Since then -- I hate to even say it, lest I jinx myself -- it's been getting better. Cautiously better. I get more sleep, and often it's even better quality sleep, and while there are some days I still feel a little dopey, now most days I don't feel like I'm walking around in a haze, I don't have the stress from feeling like I have to focus to stay awake during the day. Do you know how awful that is? It's like having that awful jetlag you get when even sitting up you can barely manage to stay awake, that when you're not concentrating your eyes just start to slip. And I would be at work, or driving, or taking care of my child and feel like I was fighting to stay awake, and it was a terrifying feeling. What if I fall asleep? I never did, of course ... but it sure was awful.
I read a fair number of mom blogs -- fewer now that I'm back at work, I think while on mat leave I was up to like 150, so many that I couldn't keep track of who each of them were (was this the mom from Texas with two kids, a baby and a toddler? Or was this the mom in England with the newborn? I can't even tell.) and one thing often shows up: the tired. All moms are tired. Some talk about it a lot, some a lot less, but they are often tired. What's more is that those few moms who have the same problems I did -- kids who don't sleep through the night for EONS -- most of them capitulated well before the end of the first year.
See, last fall the tiredness was even worse because I kept feeling like a Bad Mother. A Bad Mother because I couldn't get him to sleep at night (which is ridiculous because I tried everything I did have control over, and nothing worked so ... uh?), a Bad Mother because I was too tired to play, a Bad Mother because I was resenting the hell out of my kid and just wanted him to sleep goddammit, a Bad Mother because hello? Sleep deprivation is part of parenting, and everyone has had bad sleep from time to time, mothers have been dealing with this for centuries and no one has ever DIED from lack of sleep (or rather, no one has died from lack of optimal sleep, while still sleeping a minimal amount of time. I suppose TOTAL lack of sleep probably would kill you.) Why couldn't I cope when so many other mothers could?
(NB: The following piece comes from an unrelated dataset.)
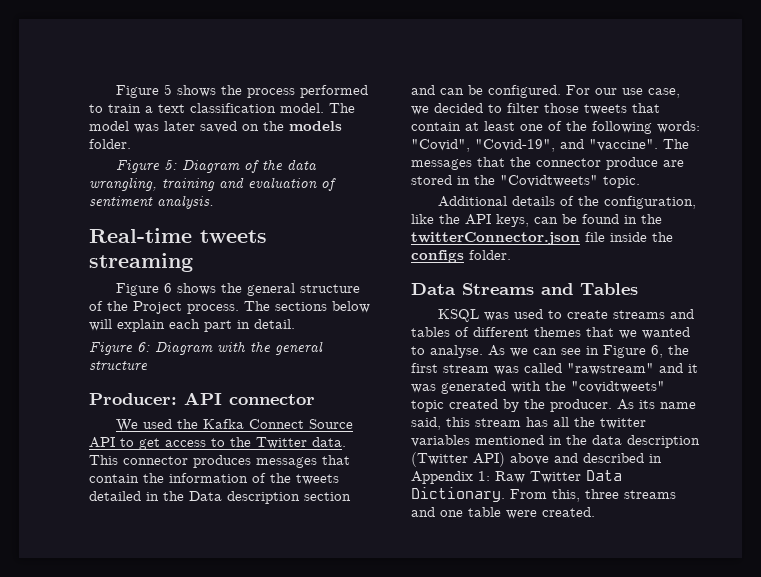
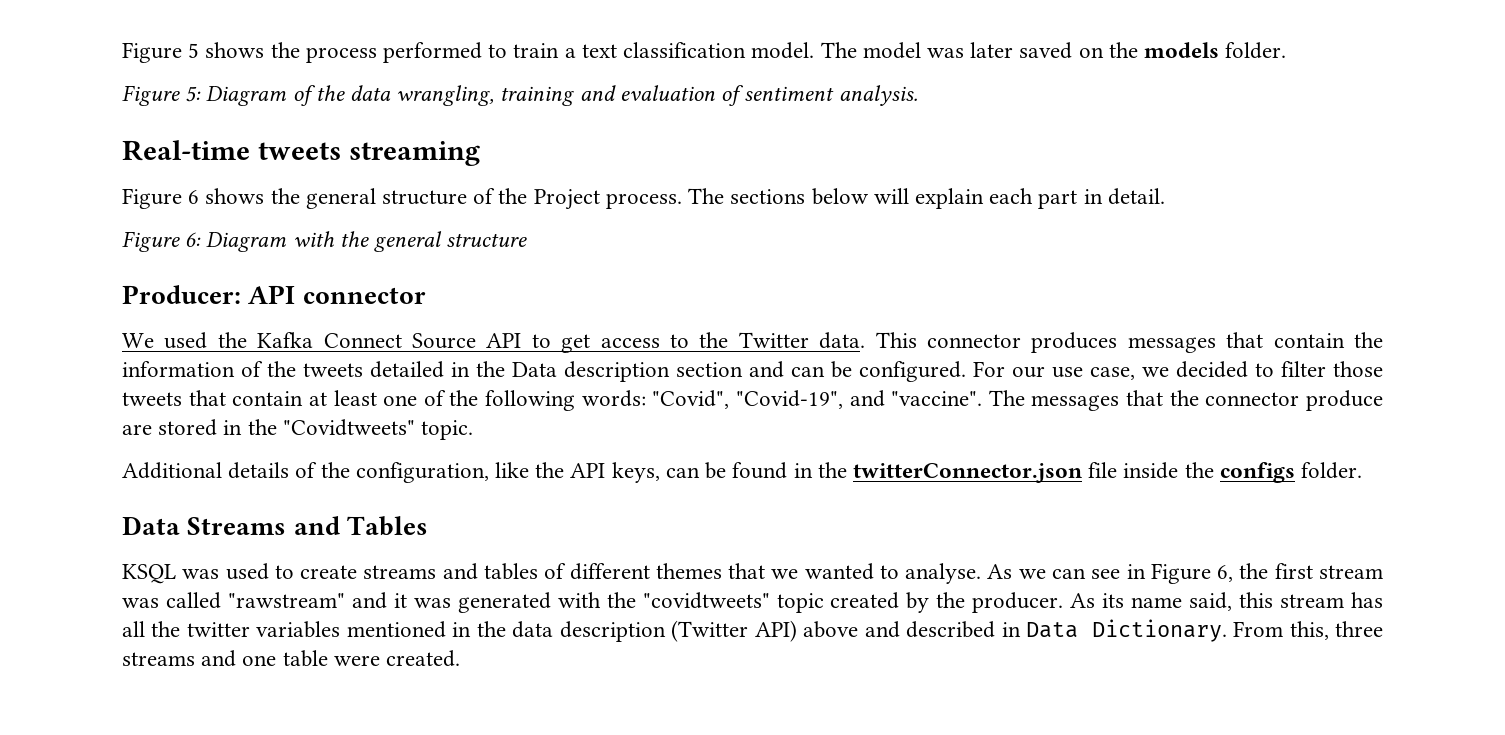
[411,471,581,484] Appendix 1: Raw Twitter -> (1021, 629) none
And the answer seems to be: no one else can either. When the sleep deprivation stretches past the second year, no one can cope. Most moms I read can only last a few months, maybe a year on that kind of sleep. Lasting 2.5 years is beyond. And consequently I felt comforted, like I wasn't a failure as a mother ... not that I was better than them for coping longer, just that I was no longer a failure for coping as long as I did and no further.
This is the main reason we don't have another child, although -- I confess to you all -- that we do in fact want to have one. But up until this point I just had nothing left over, no capacity to cope with another child, no reserves of strength or resilience or energy left to carry a child, let alone parent a newborn. It's only now, after a few months of (better, but not entirely adequate) sleep that I can even contemplate the idea without abject panic and horror.
I feel sad about that, but at the same time accepting. I don't want to blame my child, but I sure hope he never asks why he doesn't have a sibling close in age to him, or ... perhaps, since I am almost 35 ... why he has no sibling at all. I don't want to blame him, but it's true all the same.
But I do still feel panic. Panic that the second one will be just as bad, that I will go through another 2.5 years of bad sleep and the havoc that that wreaked upon my life, personally and professionally. That it will be even worse having to cope with a newborn / baby / toddler who won't sleep AND a second older child. Who may also -- still -- not sleep.
It's pointless to worry about, for so many reasons. It might be different. The next one might never happen, and if he / she does, he might sleep just fine. He might not sleep fine, but maybe will respond to the sleep "training" things I do, unlike the last kid. And finally ... well, even if it is just as bad, the fact is that I got through it this time, and I likely will again. It will suck, it will be so unbelievably hard and nasty, but we managed once before and we will again.
But I tell you: having a kid who doesn't sleep seems to me to be the worst kind of problem you can have with a (healthy) kid (since Lord knows I'm sure there are worse problems when your kid isn't healthy). It's torturous and horrible and I never, ever want to go through it again. I hope and pray that the next one is different.
But at least I do know one thing so far about myself: I can do it. It sucks, it's horrible, and I feel like a complete mess, and bad things happen in my head, but I can do it, and come through the other side.
There's a great deal of comfort in that.